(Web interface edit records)

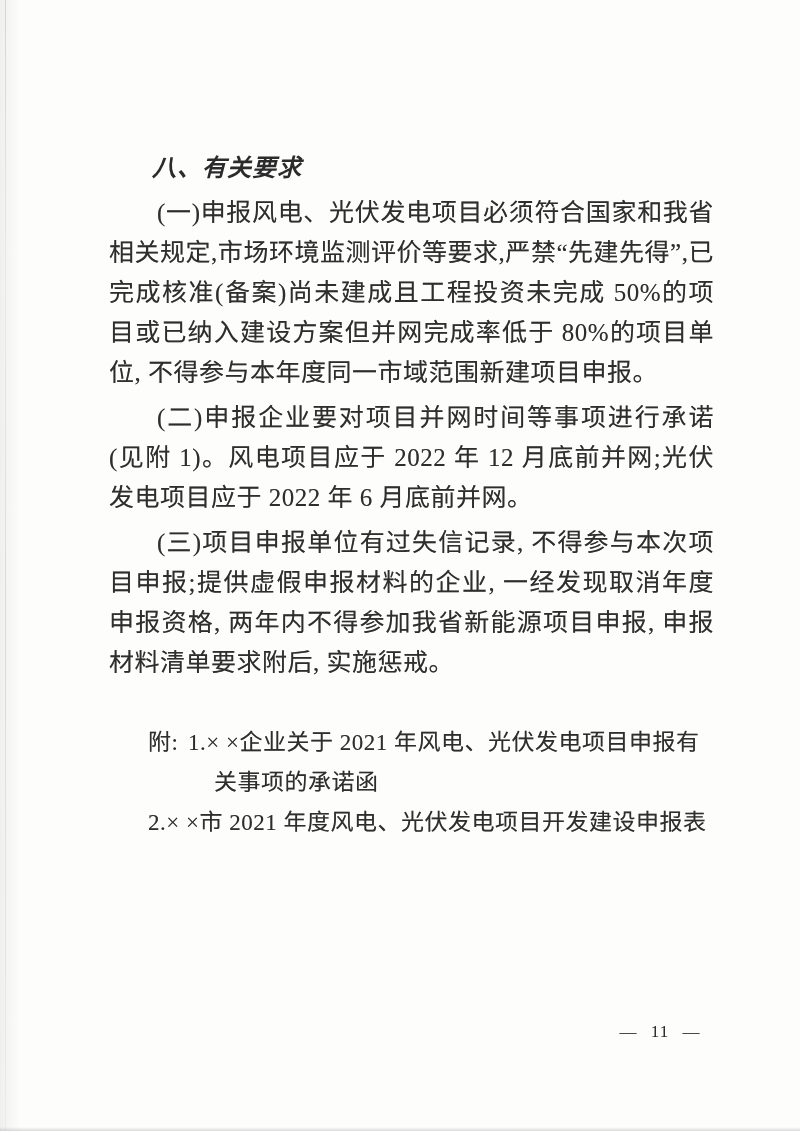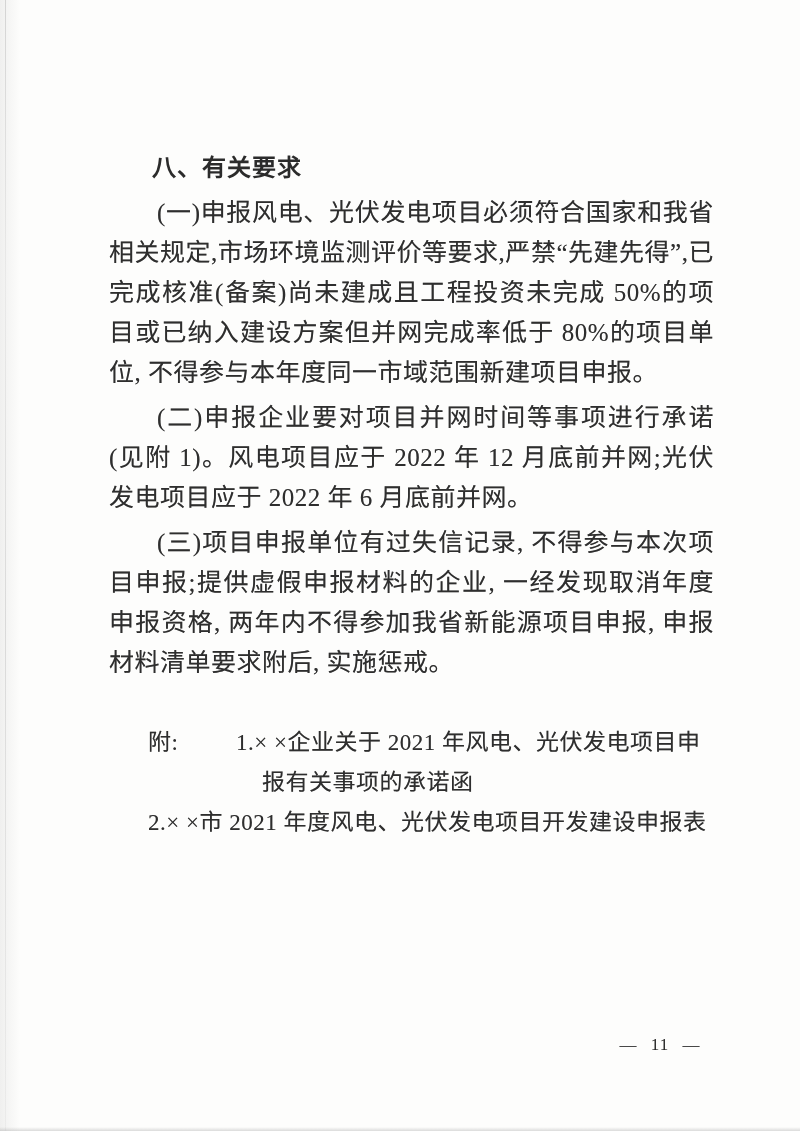--- a/index.html
+++ b/index.html
@@ -49,20 +49,21 @@
   }
   .heading {
     margin: 0;
     font-family: "Liberation Sans", "DejaVu Sans", sans-serif;
     font-weight: 700;
     font-size: 24px;
     line-height: 40px;
     text-indent: 48px;
     color: #2b2b2b;
     letter-spacing: 1px;
+    font-style: italic;
   }
   .para {
     margin: 5px;
     font-size: 25px;
     line-height: 40px;
     text-align: justify;
     text-indent: 48px;
     letter-spacing: 0.5px;
     text-shadow: 0 0 0.6px rgba(70,70,70,0.45);
   }
@@ -79,35 +80,33 @@
     align-items: flex-start;
   }
   .attach-label {
     flex: 0 0 40px;
     width: 40px;
   }
   .attach-item.hang {
     flex: 1 1 auto;
     padding-left: 26px;
     text-indent: -26px;
-    margin-left: 48px;
   }
   .attach-item.plain {
   }
   .page-number {
     position: absolute;
     top: 1022px;
     left: 600px;
     width: 120px;
     text-align: center;
     font-size: 17px;
     letter-spacing: 1px;
     word-spacing: 8px;
     color: #262626;
-    margin-top: 13px;
   }
 </style>
 </head>
 <body>
 
 <div class="page">
   <div class="scan-line-left"></div>
 
   <div class="content">
     <h1 class="heading">八、有关要求</h1>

§ Exercise aim
Print every entry word for word; omit the pictures.

§ Problem solution
--- a/index.html
+++ b/index.html
@@ -49,20 +49,21 @@
   }
   .heading {
     margin: 0;
     font-family: "Liberation Sans", "DejaVu Sans", sans-serif;
     font-weight: 700;
     font-size: 24px;
     line-height: 40px;
     text-indent: 48px;
     color: #2b2b2b;
     letter-spacing: 1px;
+    font-style: italic;
   }
   .para {
     margin: 5px;
     font-size: 25px;
     line-height: 40px;
     text-align: justify;
     text-indent: 48px;
     letter-spacing: 0.5px;
     text-shadow: 0 0 0.6px rgba(70,70,70,0.45);
   }
@@ -79,35 +80,33 @@
     align-items: flex-start;
   }
   .attach-label {
     flex: 0 0 40px;
     width: 40px;
   }
   .attach-item.hang {
     flex: 1 1 auto;
     padding-left: 26px;
     text-indent: -26px;
-    margin-left: 48px;
   }
   .attach-item.plain {
   }
   .page-number {
     position: absolute;
     top: 1022px;
     left: 600px;
     width: 120px;
     text-align: center;
     font-size: 17px;
     letter-spacing: 1px;
     word-spacing: 8px;
     color: #262626;
-    margin-top: 13px;
   }
 </style>
 </head>
 <body>
 
 <div class="page">
   <div class="scan-line-left"></div>
 
   <div class="content">
     <h1 class="heading">八、有关要求</h1>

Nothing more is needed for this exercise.